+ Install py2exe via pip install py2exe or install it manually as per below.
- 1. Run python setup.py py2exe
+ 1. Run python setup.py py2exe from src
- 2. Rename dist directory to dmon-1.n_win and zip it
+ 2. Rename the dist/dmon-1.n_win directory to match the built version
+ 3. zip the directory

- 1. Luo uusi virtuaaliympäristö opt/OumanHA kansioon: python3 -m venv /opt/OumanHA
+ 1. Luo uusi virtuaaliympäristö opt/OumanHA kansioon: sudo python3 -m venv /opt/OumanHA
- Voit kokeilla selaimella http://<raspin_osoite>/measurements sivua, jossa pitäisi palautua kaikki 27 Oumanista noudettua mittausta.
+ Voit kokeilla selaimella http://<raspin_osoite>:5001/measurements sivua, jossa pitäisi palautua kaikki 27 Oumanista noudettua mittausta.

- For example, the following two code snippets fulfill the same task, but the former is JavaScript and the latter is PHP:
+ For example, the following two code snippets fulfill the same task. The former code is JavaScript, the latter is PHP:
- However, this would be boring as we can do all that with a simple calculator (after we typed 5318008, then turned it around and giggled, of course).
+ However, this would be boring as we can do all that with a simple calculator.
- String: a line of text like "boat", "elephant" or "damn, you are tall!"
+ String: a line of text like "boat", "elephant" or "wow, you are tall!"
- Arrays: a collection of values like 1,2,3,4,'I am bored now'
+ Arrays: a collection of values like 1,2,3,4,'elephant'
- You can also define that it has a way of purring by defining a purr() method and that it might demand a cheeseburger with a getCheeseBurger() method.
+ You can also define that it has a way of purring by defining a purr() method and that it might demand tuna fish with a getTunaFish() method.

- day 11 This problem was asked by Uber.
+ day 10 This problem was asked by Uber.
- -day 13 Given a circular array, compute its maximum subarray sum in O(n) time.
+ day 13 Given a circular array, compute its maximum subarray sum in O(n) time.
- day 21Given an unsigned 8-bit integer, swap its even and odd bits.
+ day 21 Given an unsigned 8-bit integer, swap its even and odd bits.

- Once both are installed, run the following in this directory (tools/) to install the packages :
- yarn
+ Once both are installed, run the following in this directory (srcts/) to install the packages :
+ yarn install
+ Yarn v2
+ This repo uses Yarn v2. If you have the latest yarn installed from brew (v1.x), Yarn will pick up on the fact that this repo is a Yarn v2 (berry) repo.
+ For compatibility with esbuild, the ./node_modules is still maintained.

——

The full set of data above must come back exactly as written.

(Output below):
+ Install py2exe via pip install py2exe or install it manually as per below.
- 1. Run python setup.py py2exe
+ 1. Run python setup.py py2exe from src
- 2. Rename dist directory to dmon-1.n_win and zip it
+ 2. Rename the dist/dmon-1.n_win directory to match the built version
+ 3. zip the directory

- 1. Luo uusi virtuaaliympäristö opt/OumanHA kansioon: python3 -m venv /opt/OumanHA
+ 1. Luo uusi virtuaaliympäristö opt/OumanHA kansioon: sudo python3 -m venv /opt/OumanHA
- Voit kokeilla selaimella http://<raspin_osoite>/measurements sivua, jossa pitäisi palautua kaikki 27 Oumanista noudettua mittausta.
+ Voit kokeilla selaimella http://<raspin_osoite>:5001/measurements sivua, jossa pitäisi palautua kaikki 27 Oumanista noudettua mittausta.

- For example, the following two code snippets fulfill the same task, but the former is JavaScript and the latter is PHP:
+ For example, the following two code snippets fulfill the same task. The former code is JavaScript, the latter is PHP:
- However, this would be boring as we can do all that with a simple calculator (after we typed 5318008, then turned it around and giggled, of course).
+ However, this would be boring as we can do all that with a simple calculator.
- String: a line of text like "boat", "elephant" or "damn, you are tall!"
+ String: a line of text like "boat", "elephant" or "wow, you are tall!"
- Arrays: a collection of values like 1,2,3,4,'I am bored now'
+ Arrays: a collection of values like 1,2,3,4,'elephant'
- You can also define that it has a way of purring by defining a purr() method and that it might demand a cheeseburger with a getCheeseBurger() method.
+ You can also define that it has a way of purring by defining a purr() method and that it might demand tuna fish with a getTunaFish() method.

- day 11 This problem was asked by Uber.
+ day 10 This problem was asked by Uber.
- -day 13 Given a circular array, compute its maximum subarray sum in O(n) time.
+ day 13 Given a circular array, compute its maximum subarray sum in O(n) time.
- day 21Given an unsigned 8-bit integer, swap its even and odd bits.
+ day 21 Given an unsigned 8-bit integer, swap its even and odd bits.

- Once both are installed, run the following in this directory (tools/) to install the packages :
- yarn
+ Once both are installed, run the following in this directory (srcts/) to install the packages :
+ yarn install
+ Yarn v2
+ This repo uses Yarn v2. If you have the latest yarn installed from brew (v1.x), Yarn will pick up on the fact that this repo is a Yarn v2 (berry) repo.
+ For compatibility with esbuild, the ./node_modules is still maintained.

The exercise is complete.